Release Shoulder Tension with Bodymind Ballwork

This is one of the best stress-busters I know of.  Who doesn’t have tightness in the upper shoulders?   Working on a computer, carrying things or children, worrying, getting inadequate sleep, and having less-than-ideal posture—these all contribute to chronic contraction in the trapezius, a superficial muscle spanning your entire upper back and neck.  When you let go of tension here, with the help of balls, it does a huge service to your state of mind—not to mention helping to dissolve headaches and neck tension.

You’ll need two balls about the size of tennis balls (2-3” diameter), a place to lie on the floor, and a yoga block, if you have one.

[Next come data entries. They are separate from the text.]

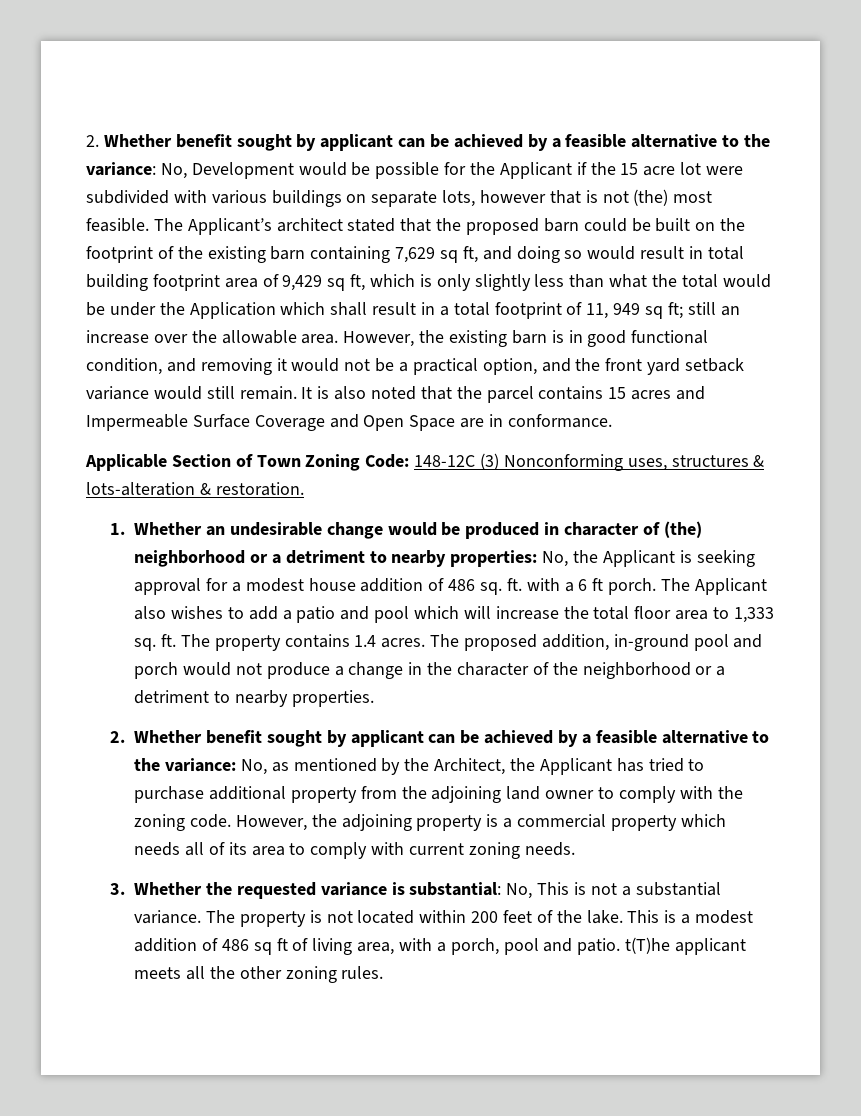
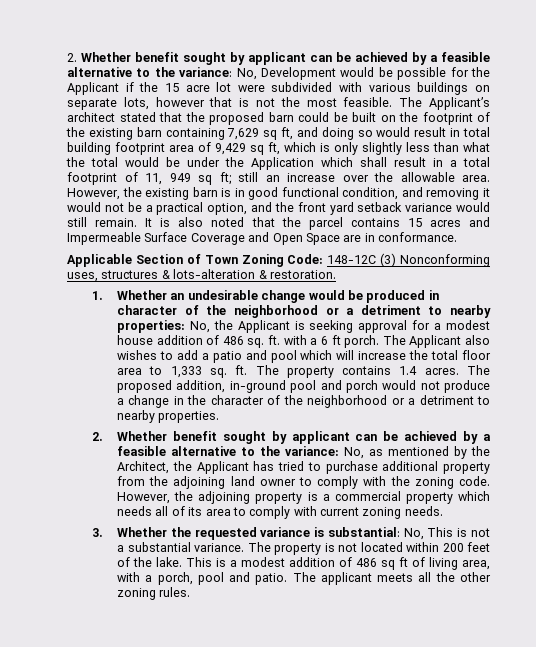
- 2. Whether benefit sought by applicant can be achieved by a feasible alternative to the variance: No, Development would be possible for the Applicant if the 15 acre lot were subdivided with various buildings on separate lots, however that is not (the) most feasible.
+ 2. Whether benefit sought by applicant can be achieved by a feasible alternative to the variance: No, Development would be possible for the Applicant if the 15 acre lot were subdivided with various buildings on separate lots, however that is not the most feasible.
- 1. Whether an undesirable change would be produced in character of (the) neighborhood or a detriment to nearby properties: No, the Applicant is seeking approval for a modest house addition of 486 sq. ft. with a 6 ft porch.
+ 1. Whether an undesirable change would be produced in character of the neighborhood or a detriment to nearby properties: No, the Applicant is seeking approval for a modest house addition of 486 sq. ft. with a 6 ft porch.
- This is a modest addition of 486 sq ft of living area, with a porch, pool and patio. t(T)he applicant meets all the other zoning rules.
+ This is a modest addition of 486 sq ft of living area, with a porch, pool and patio. The applicant meets all the other zoning rules.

You might also want a bolster to rest your hands on, if your shoulders are tight, and a yoga mat for padding.

Lie on your back with the bolster above your head on the floor and the block near you. Take a moment to settle yourself, releasing unnecessary tension as much as possible while breathing fully. Notice how your shoulders feel.

Then place the balls under your upper shoulders, one on each side, in the area between the base of your neck and your shoulder blade. This is the upper trapezius, as well as some other deeper muscles. Bring your arms up in front of you and bend your elbows, pointing them toward the ceiling. This position brings more weight onto the balls and keeps them in place. You can rest your hands on your forehead or the floor behind your head.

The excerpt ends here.